Of the 3, WARP seems to give the most credit to super-players, and WS the fewest; so they're listed in this order.
(Also so that the resulting acronym of their average does not read like a wrestling stat or a foul odor.)
Ranked by this average:
WEW = (WARP + eW + WS)/3; or simply (eW + WS)/2 if WARP are unknown, half-parenthesized.

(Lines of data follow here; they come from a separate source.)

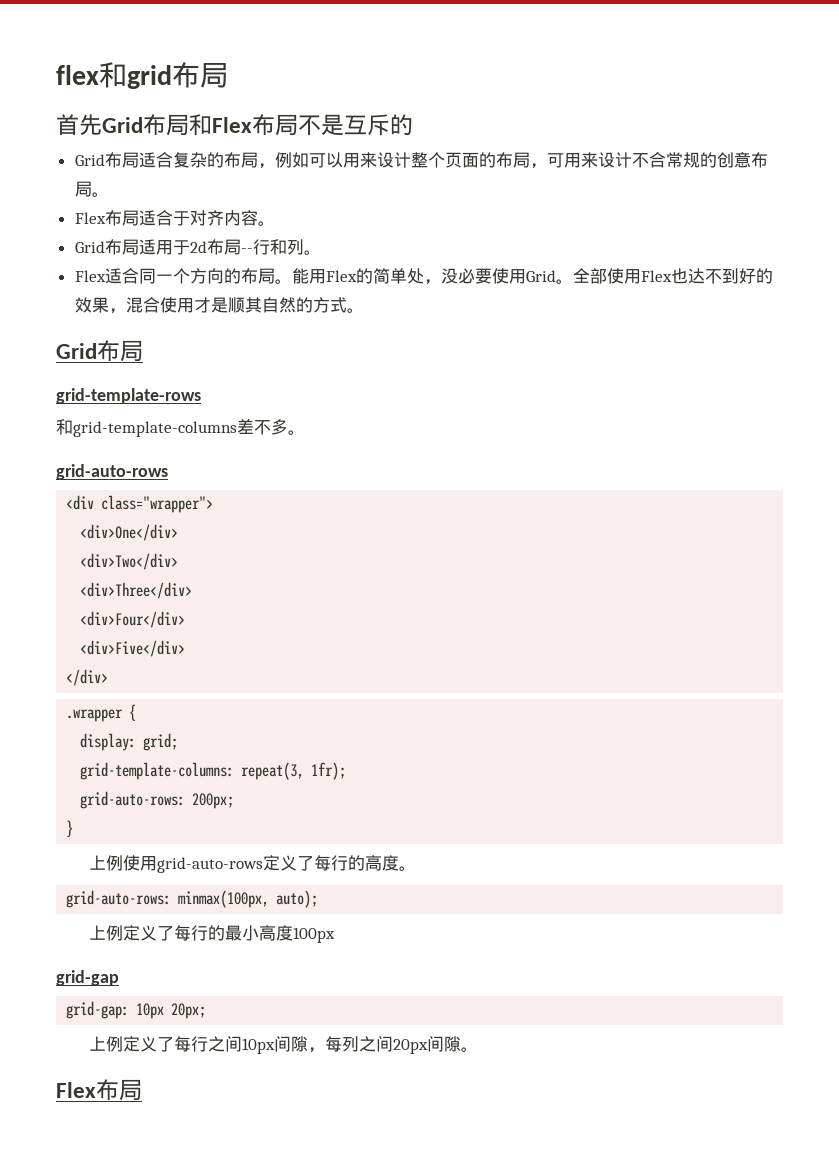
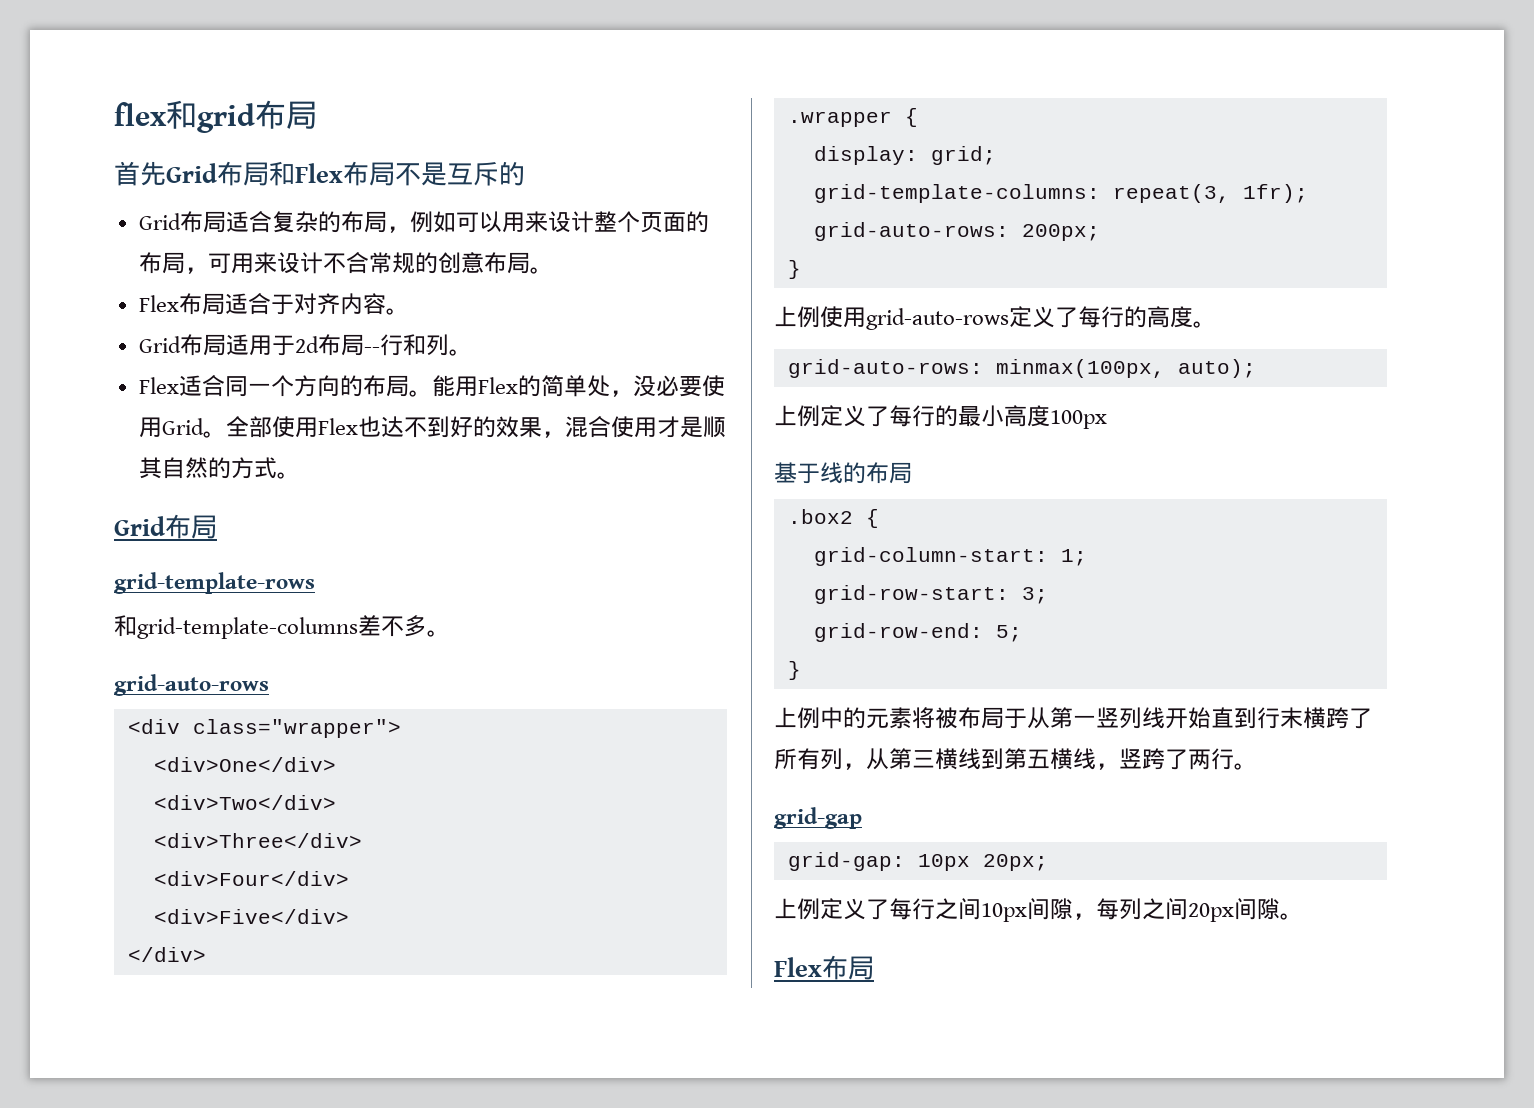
+ 基于线的布局
+ .box2 {
+ grid-column-start: 1;
+ grid-row-start: 3;
+ grid-row-end: 5;
+ }
+ 上例中的元素将被布局于从第一竖列线开始直到行末横跨了所有列，从第三横线到第五横线，竖跨了两行。

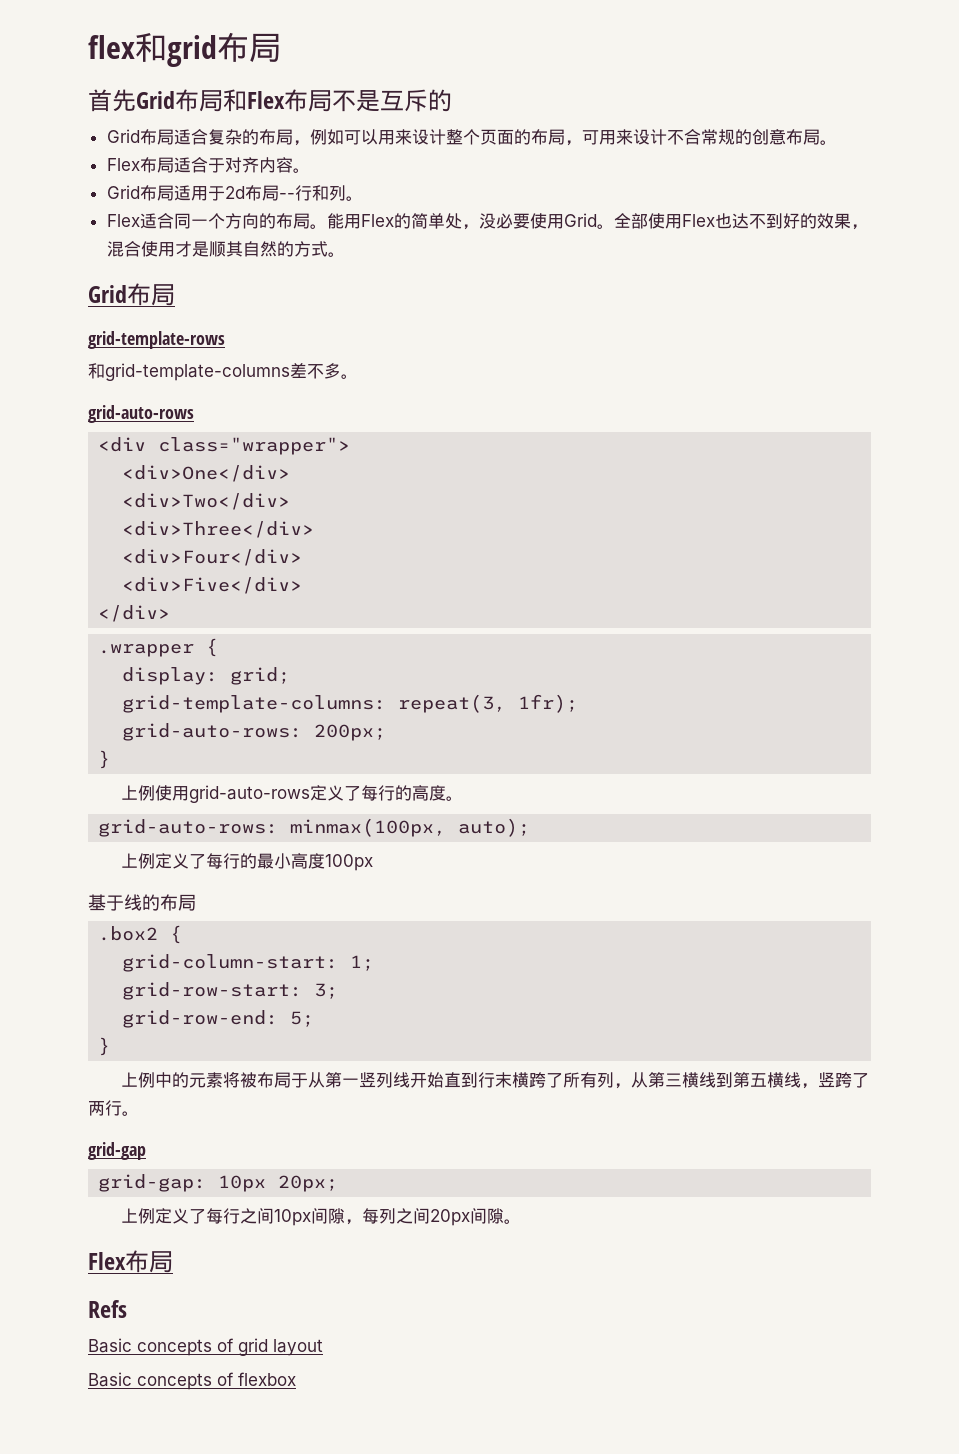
+ Refs
+ Basic concepts of grid layout
+ Basic concepts of flexbox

Stareagle started this thread, and his ranks are shown in the last column. No magnitudes, though.
Code:
 WEW     player      WARP        eWins      WinShare   stea
158.6   Garnett    195.8   1   149.4   2   130.5   2     1
156.4   Duncan     191.9   2   150.1   1   127.3   3     2
142.4   Nowitzki   155.1   4   134.5   4   137.6   1     3
140.2   Kobe       160.4   3   134.9   3   125.2   4     5
121.7   Shaq       142.6   6   120.8   5   101.6   6     8

113.5   Pierce     125.8  12   114.5   6   100.3   7    12
109.2   McGrady    128.2   8   111.1   7    88.2  11    14
109.1   Kidd       143.7   5    97.0  10    86.5  12     6
108.7   Marion     127.3  11    96.5  12   102.3   5     4
104.0   LeBron     132.0   7    96.7  11    83.4  14    --

103.6   Nash       127.7  10    84.2  15    98.9   8    11
101.9   Brand      127.7   9    95.9  13    82.2  15     9
100.9   Carter     110.0  14   107.6   8    85.2  13    13
 96.8   Iverson    104.3  15   106.6   9    79.4  16    --
 95.2   Allen       99.0  17    91.4  14    95.3   9    16

88.1   Billups      93.9  20    78.0  19    92.4  10    --
85.3   Gasol       102.4  16    80.7  17    72.7  23    20
84.7   Ben Wallace 112.7  13    63.4  36    78.1  19     7
81.8   A Miller     96.0  18    75.7  21    73.8  21    15
73.6   Wade         95.6  19    68.9  29    56.2  43    --

79.6)  Rasheed      ---  ---    82.4  16    76.8  20    10
75.4)  Lewis        ---  ---    72.5  23    78.2  18    18
74.5)  Jamison      ---  ---    78.1  18    70.9  24    19
72.1)  Terry        ---  ---    70.6  27    73.7  22    --
70.5)  Peja         ---  ---    62.6  38    78.3  17    --

No one else had any top-20 placement among eW or WS.
Marcus Camby was ranked 17th by stareagle. 39th and 34th in eW and WS.

p.s. - WARP covers a slightly different time period :
Quote:
I am considering only games played within the decade chronologically, so 1999-00 values were adjusted to cover only the portion of the season starting Jan. 1 and this season is included through Monday night.